Before-and-after change records:
*** Begin section ***
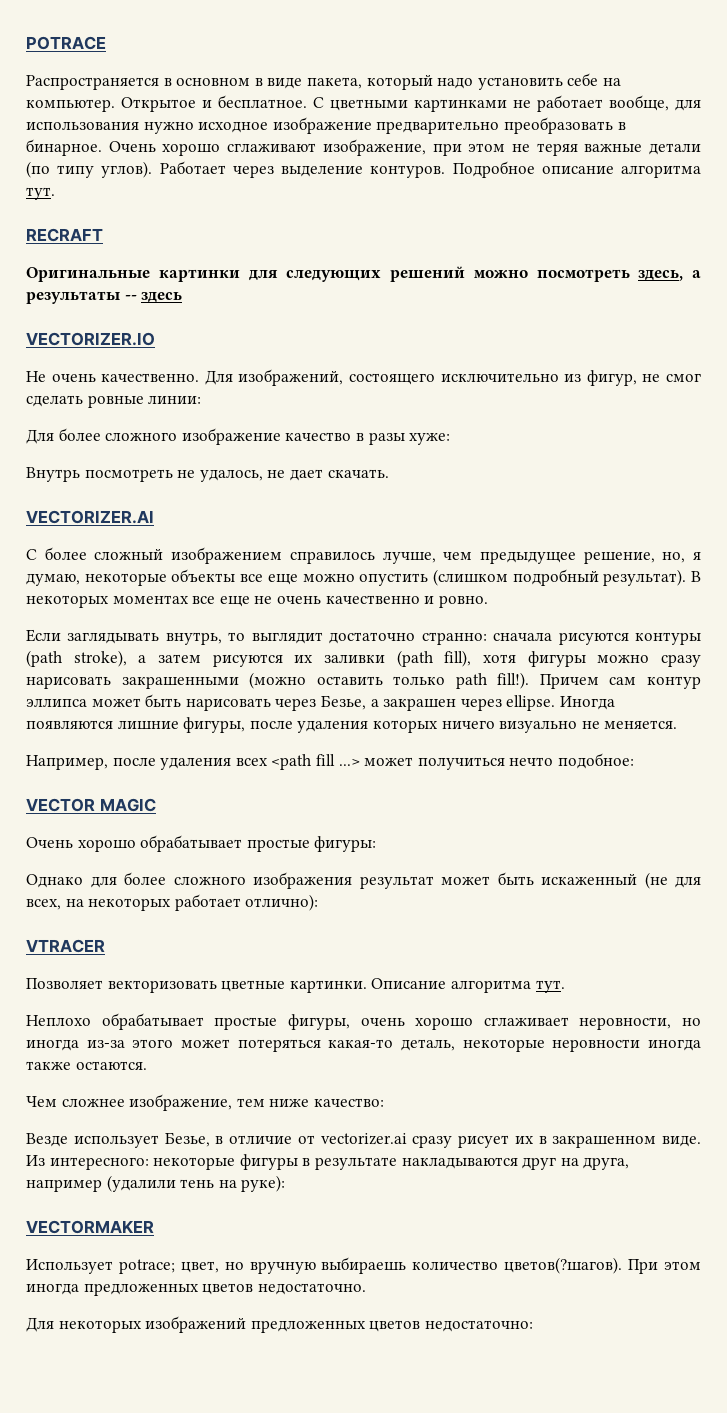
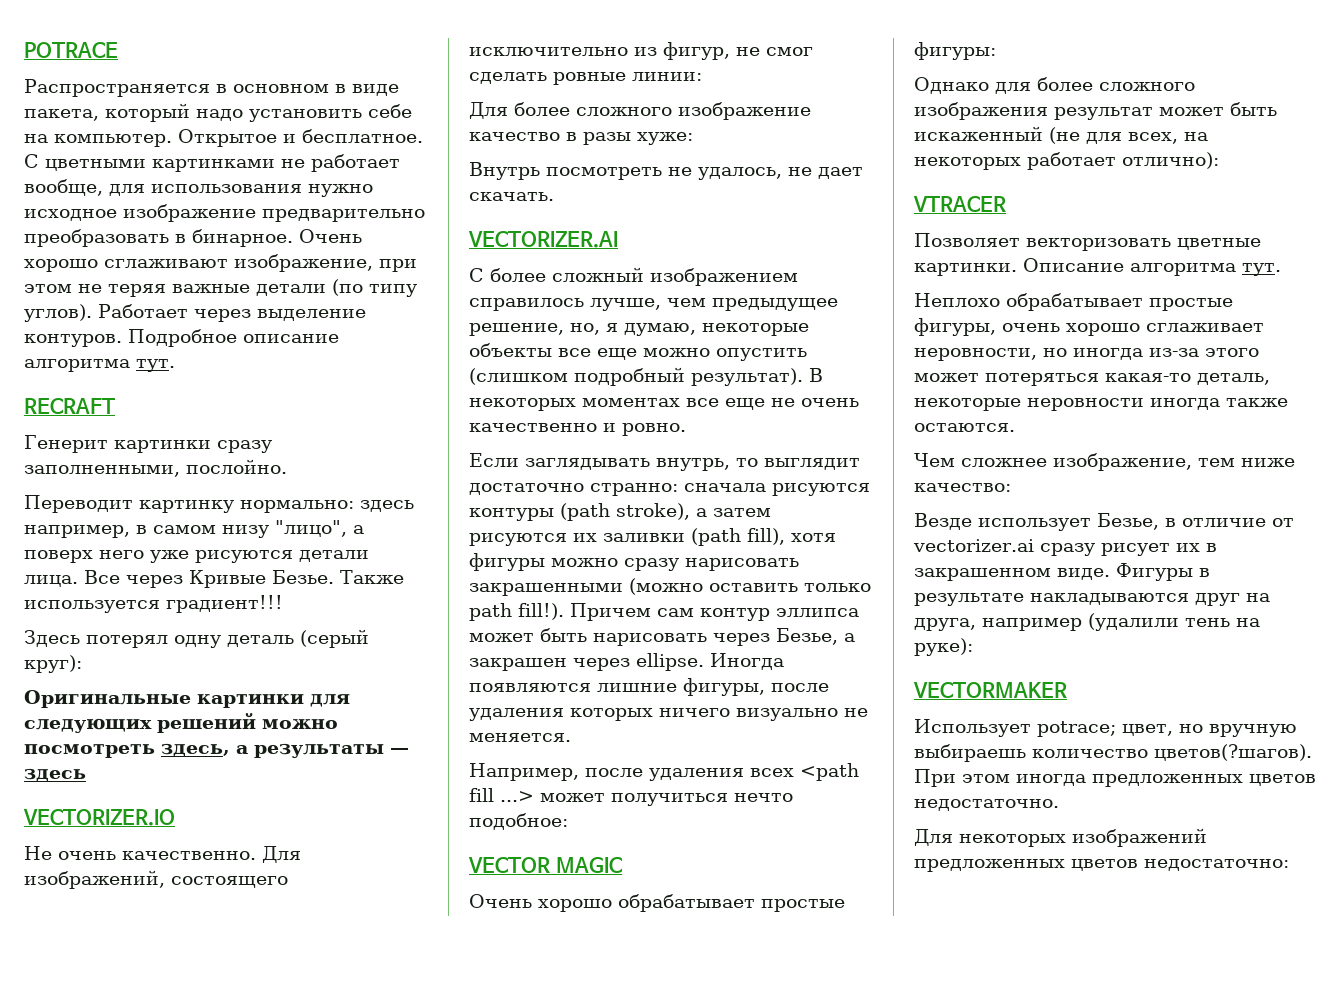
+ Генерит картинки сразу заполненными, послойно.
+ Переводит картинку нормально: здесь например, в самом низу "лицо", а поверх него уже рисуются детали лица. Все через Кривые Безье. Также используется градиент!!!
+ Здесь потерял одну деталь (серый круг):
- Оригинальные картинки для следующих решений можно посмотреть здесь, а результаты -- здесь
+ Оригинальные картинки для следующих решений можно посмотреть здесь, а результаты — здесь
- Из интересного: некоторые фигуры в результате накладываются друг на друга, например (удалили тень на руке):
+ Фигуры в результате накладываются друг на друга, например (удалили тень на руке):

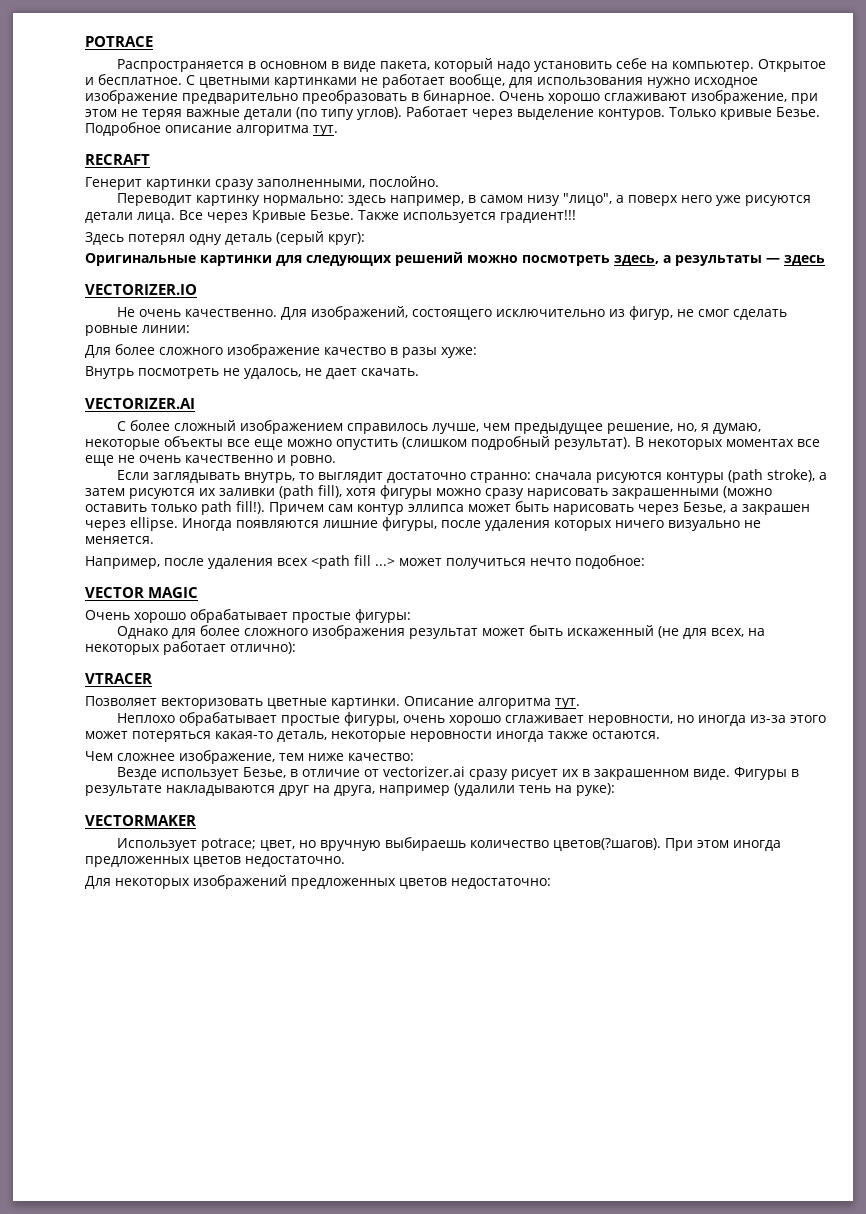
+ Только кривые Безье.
*** End section ***
*** Begin section ***
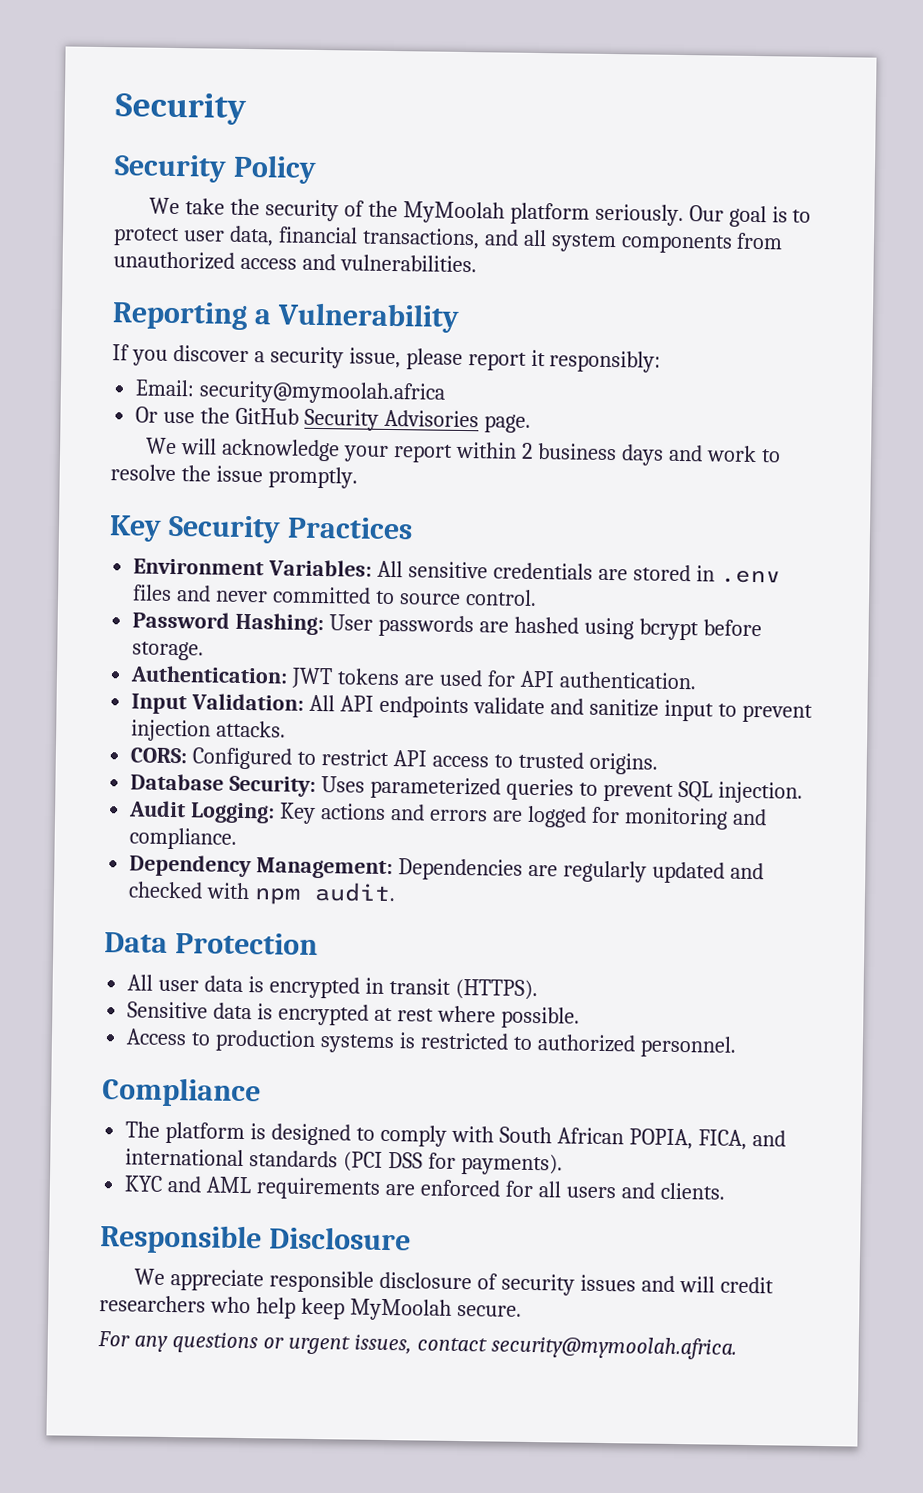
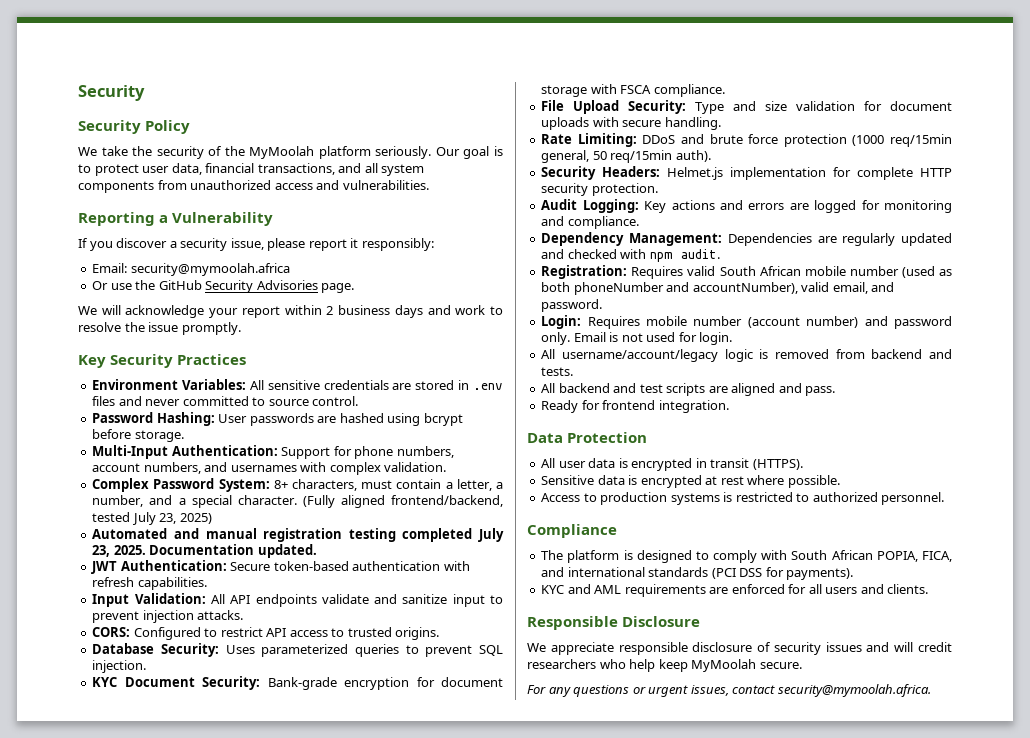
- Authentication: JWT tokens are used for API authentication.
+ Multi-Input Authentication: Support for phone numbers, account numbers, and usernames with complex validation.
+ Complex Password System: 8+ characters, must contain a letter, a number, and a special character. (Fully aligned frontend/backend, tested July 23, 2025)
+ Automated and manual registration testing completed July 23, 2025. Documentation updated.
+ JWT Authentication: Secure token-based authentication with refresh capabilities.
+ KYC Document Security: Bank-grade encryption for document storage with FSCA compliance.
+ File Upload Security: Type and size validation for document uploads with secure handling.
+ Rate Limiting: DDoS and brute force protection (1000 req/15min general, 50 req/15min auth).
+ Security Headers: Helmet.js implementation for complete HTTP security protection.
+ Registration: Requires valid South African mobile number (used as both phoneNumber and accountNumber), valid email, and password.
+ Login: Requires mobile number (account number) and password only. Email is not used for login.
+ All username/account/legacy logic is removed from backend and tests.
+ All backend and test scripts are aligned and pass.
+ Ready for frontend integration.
*** End section ***
Prompt: Reproduce exactly, with no pictures, the lines above from the one holding "сразу заполненными, послойно." to the one holding "Только кривые Безье.", inclusive.

Solution for this task:
+ Генерит картинки сразу заполненными, послойно.
+ Переводит картинку нормально: здесь например, в самом низу "лицо", а поверх него уже рисуются детали лица. Все через Кривые Безье. Также используется градиент!!!
+ Здесь потерял одну деталь (серый круг):
- Оригинальные картинки для следующих решений можно посмотреть здесь, а результаты -- здесь
+ Оригинальные картинки для следующих решений можно посмотреть здесь, а результаты — здесь
- Из интересного: некоторые фигуры в результате накладываются друг на друга, например (удалили тень на руке):
+ Фигуры в результате накладываются друг на друга, например (удалили тень на руке):

+ Только кривые Безье.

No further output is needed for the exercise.